Toutefois, à la lumière de l’incertitude entourant les relations soudano-tchadiennes ces jours-ci, la diplomatie des deux pays cherche à contenir les répercussions de tout problème. A plus d’une occasion, des émissaires soudanais se sont rendus dans la capitale, N’Djamena, et de l’autre côté, des émissaires tchadiens se sont rendus également à Khartoum, dont le dernier en date est l’émissaire Abakar Adoum Manany, arrivé dernièrement dans la capitale soudanaise, porteur d’un message du président tchadien Mahamat Idriss Deby au président du Conseil de souveraineté, Abdel Fattah al-Burhan.

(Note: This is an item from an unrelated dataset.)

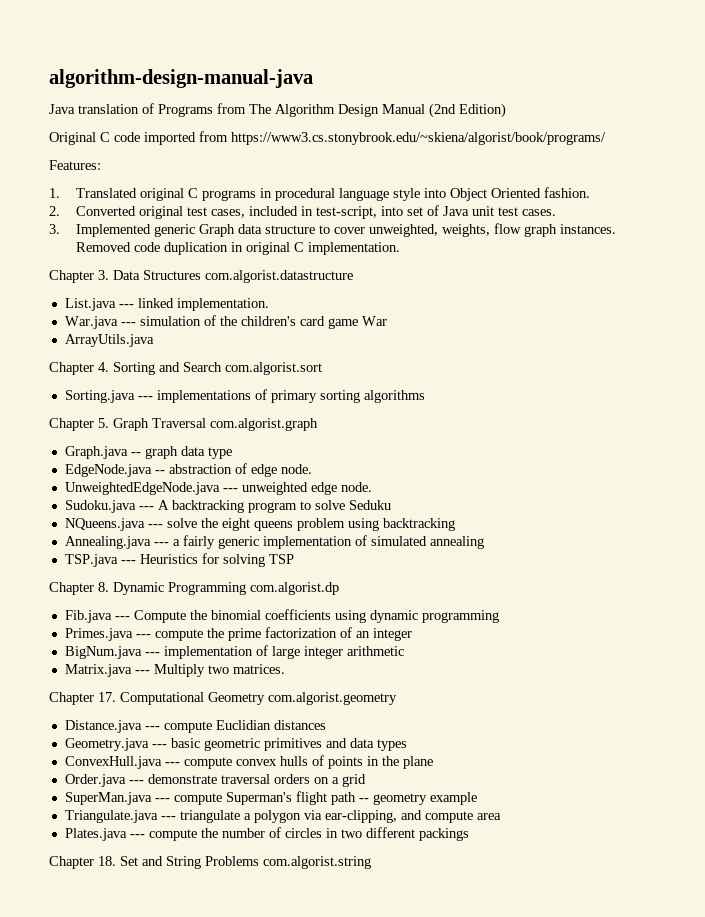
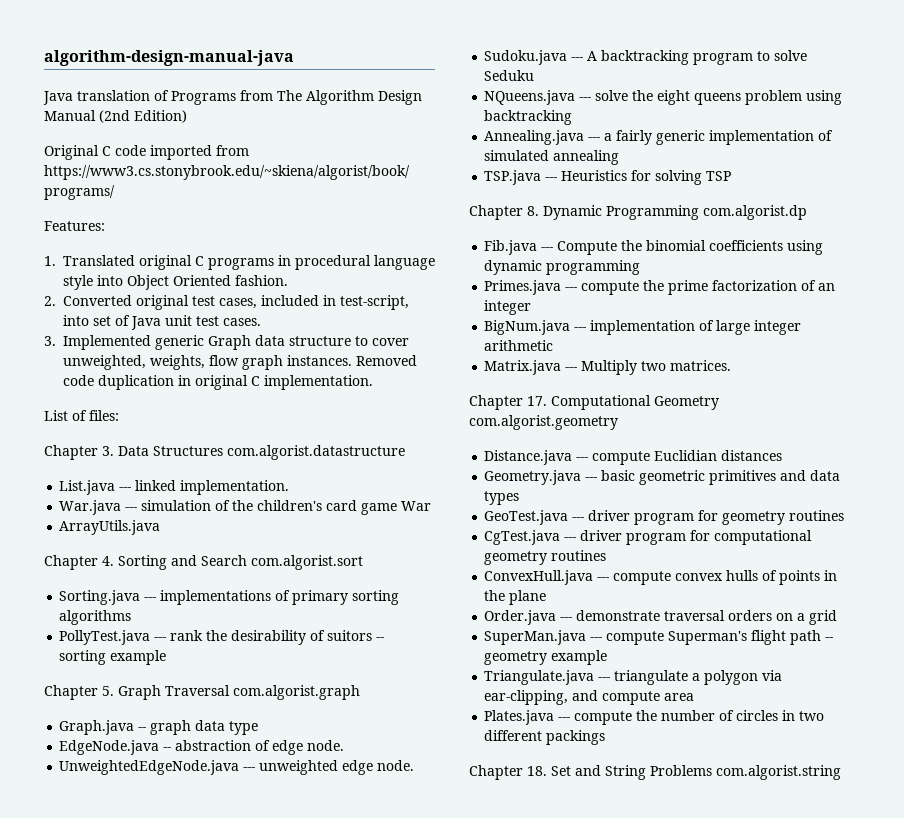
(401, 248) none -> [44,410,119,421] // List of files:
(425, 396) none -> [59,630,385,645] [59,650,167,665] // PollyTest.java --- rank the desirability of suitors -- sorting example
(407, 745) none -> [484,510,845,525] [484,530,813,545] [484,550,607,565] // GeoTest.java --- driver program for geometry routines // CgTest.java --- driver program for computational geometry routines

Autres raisons du conflit frontalier soudano-tchadien

Il importe de noter, dans ce contexte, que les développements militaires dans le nord du Tchad, qui durent depuis plus de deux mois, relèvent de multiples axes sécuritaires, et prennent entre-autres une dimension tribale.

En plus, l’instabilité au Darfour a engendré une grande complexité régionale et impliquant notamment des conséquences de l’autre côté de la frontière, à l’intérieur du Tchad, dans l’Est du pays.

Cette instabilité sécuritaire a obligé les populations à se déplacer et des centaines de milliers de personnes sont venues se réfugier de part et d’autre, membres de tribus tchadiennes, nomades et semi-nomades.

Il faut comprendre que la frontière entre le Tchad et le Soudan, qui s’étend sur plus de 1 300 km est une zone où transitent à la fois des commerçants, des nomades ainsi que des groupes armés de différentes ethnies et tendances politiques, constituant un espace particulièrement sensible en terme de conflits qu’aucun accord n’est encore parvenu à stopper.

Rebelles arrêtés dans les zones frontalières

Ces développements ont également une dimension économique, car la région est devenue un lieu de conflits, du fait de l’existence de gisements d’or, sachant que des groupes soudanais, libyens et mauritaniens y sont entrés pour fouilles et explorations.